OBJECTIVE Our goal was to evaluate if the additional supplementation of rP21 during a prime/boost/challenge scheme with T. cruzi TCC attenuated parasites could modify the well-known protective behavior conferred by these parasites.

METHODS The humoral immune response was evaluated through the assessment of total anti-T. cruzi antibodies as well as IgG subtypes. IFN-γ, TNF-α and IL-10 were measured in supernatants of splenic cells stimulated with total parasite homogenate or rP21.

FINDINGS Our results demonstrated that, when comparing TCC+rP21 vs. TCC vaccinated animals, the levels of IFN-γ were significantly higher in the former group, while the levels of IL-10 and TNF-α were significantly lower. Further, the measurement of parasite load after lethal challenge showed an exacerbated infection and parasite load in heart and skeletal muscle after pre-treatment with rP21, suggesting the important role of this protein during parasite natural invasion process.

MAIN CONCLUSION Our results demonstrated that rP21 may have adjuvant capacity able to modify the cytokine immune profile elicited by attenuated parasites.

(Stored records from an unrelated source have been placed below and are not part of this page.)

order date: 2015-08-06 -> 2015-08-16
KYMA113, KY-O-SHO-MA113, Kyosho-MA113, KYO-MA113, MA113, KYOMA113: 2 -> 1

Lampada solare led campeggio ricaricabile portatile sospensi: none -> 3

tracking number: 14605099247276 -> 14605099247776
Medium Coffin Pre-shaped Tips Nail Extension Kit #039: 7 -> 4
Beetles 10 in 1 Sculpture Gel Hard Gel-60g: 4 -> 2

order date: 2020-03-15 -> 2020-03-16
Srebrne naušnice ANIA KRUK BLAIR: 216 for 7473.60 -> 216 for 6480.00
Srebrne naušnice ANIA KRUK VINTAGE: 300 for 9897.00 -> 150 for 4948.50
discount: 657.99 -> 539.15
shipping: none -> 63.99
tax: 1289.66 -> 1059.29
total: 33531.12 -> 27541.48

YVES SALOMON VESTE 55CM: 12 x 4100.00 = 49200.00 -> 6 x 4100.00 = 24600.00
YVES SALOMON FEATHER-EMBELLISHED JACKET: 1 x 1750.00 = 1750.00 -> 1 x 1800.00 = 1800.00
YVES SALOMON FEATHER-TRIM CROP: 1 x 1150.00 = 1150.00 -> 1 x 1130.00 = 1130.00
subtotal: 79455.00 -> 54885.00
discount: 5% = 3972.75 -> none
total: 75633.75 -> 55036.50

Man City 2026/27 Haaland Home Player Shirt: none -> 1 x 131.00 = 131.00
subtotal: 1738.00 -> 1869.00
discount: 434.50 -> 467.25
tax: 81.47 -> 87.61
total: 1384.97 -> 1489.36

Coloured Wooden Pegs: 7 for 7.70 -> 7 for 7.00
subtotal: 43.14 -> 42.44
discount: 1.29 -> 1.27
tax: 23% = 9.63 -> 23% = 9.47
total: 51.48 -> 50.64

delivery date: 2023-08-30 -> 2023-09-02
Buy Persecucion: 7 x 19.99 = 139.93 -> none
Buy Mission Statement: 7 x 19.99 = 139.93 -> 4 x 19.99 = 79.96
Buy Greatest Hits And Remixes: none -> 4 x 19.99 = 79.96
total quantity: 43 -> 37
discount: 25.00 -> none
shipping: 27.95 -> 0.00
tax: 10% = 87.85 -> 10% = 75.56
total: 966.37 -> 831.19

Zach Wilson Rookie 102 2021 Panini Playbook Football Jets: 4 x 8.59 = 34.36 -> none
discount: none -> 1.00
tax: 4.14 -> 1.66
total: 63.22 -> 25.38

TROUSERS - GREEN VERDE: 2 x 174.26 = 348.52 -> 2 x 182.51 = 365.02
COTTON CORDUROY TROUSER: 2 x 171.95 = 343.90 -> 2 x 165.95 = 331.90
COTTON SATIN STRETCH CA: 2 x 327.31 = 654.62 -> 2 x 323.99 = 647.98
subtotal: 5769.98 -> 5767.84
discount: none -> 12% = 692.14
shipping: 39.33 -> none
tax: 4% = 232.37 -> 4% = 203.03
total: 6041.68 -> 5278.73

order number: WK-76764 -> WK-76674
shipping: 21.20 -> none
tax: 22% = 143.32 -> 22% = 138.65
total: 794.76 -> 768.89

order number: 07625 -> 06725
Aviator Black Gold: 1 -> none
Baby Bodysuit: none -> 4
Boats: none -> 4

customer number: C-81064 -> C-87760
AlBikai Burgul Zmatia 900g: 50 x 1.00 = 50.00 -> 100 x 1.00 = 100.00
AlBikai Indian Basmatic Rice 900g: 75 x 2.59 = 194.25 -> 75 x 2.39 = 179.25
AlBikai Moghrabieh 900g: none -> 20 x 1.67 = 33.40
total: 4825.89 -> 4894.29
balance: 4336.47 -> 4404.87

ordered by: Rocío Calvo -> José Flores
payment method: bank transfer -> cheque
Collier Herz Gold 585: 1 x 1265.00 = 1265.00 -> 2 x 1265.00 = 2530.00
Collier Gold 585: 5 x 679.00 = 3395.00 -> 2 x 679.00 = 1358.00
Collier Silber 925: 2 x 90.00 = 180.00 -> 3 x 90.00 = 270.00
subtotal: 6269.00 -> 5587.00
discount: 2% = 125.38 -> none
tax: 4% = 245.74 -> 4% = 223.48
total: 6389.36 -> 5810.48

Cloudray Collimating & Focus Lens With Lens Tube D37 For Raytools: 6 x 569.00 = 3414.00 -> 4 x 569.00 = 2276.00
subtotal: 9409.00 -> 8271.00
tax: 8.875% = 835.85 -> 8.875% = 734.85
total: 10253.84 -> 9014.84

For many parasitic diseases, vaccines had the potential to overcome the lack of an efficient chemotherapeutic treatment ― or its limited efficacy ― and its associated side effects. There has been a great progress related to vaccine development for several parasitic diseases but for Chagas disease, as well as for other neglected diseases, the progress has not been so encouraging. However, in the past decade an increasing number of evidence suggests that a vaccine against Trypanosoma cruzi would be feasible and reasonable in terms of economic values. Several immunoprophylactic as well as immunotherapeutic attempts have been made in order to prevent T. cruzi establishment and persistence in the host. Most assessed protocols included heterologous, prime-boost immunisation schemes based on the combination of DNA vaccines and recombinant proteins.(1) These were delivered or supplemented in various forms, including immune response enhancers such as adenoviruses,(2) attenuated Salmonella sp,(3) Modified Vaccinia Ankara(4) and most recently, nanoparticles.(5) Also, the use of new generation adjuvants based on saponin(6) or Toll Like Receptors (TLR) agonists(7) for instance has gained reawakened attention. In addition, the generation of genetically modified T. cruzi mutant strains and their use as experimental immunogens has shown a significant protection against lethal infection,(8, 9) and presumably no persistence in the host, rendering this alternative worth to keep working on.(10, 11) On the other hand, several parasite antigens, such us proteins from the trans-sialidase (TS) superfamily, or proteins Tc24 and Tc52 for instance, have also been tested in animal models.(12)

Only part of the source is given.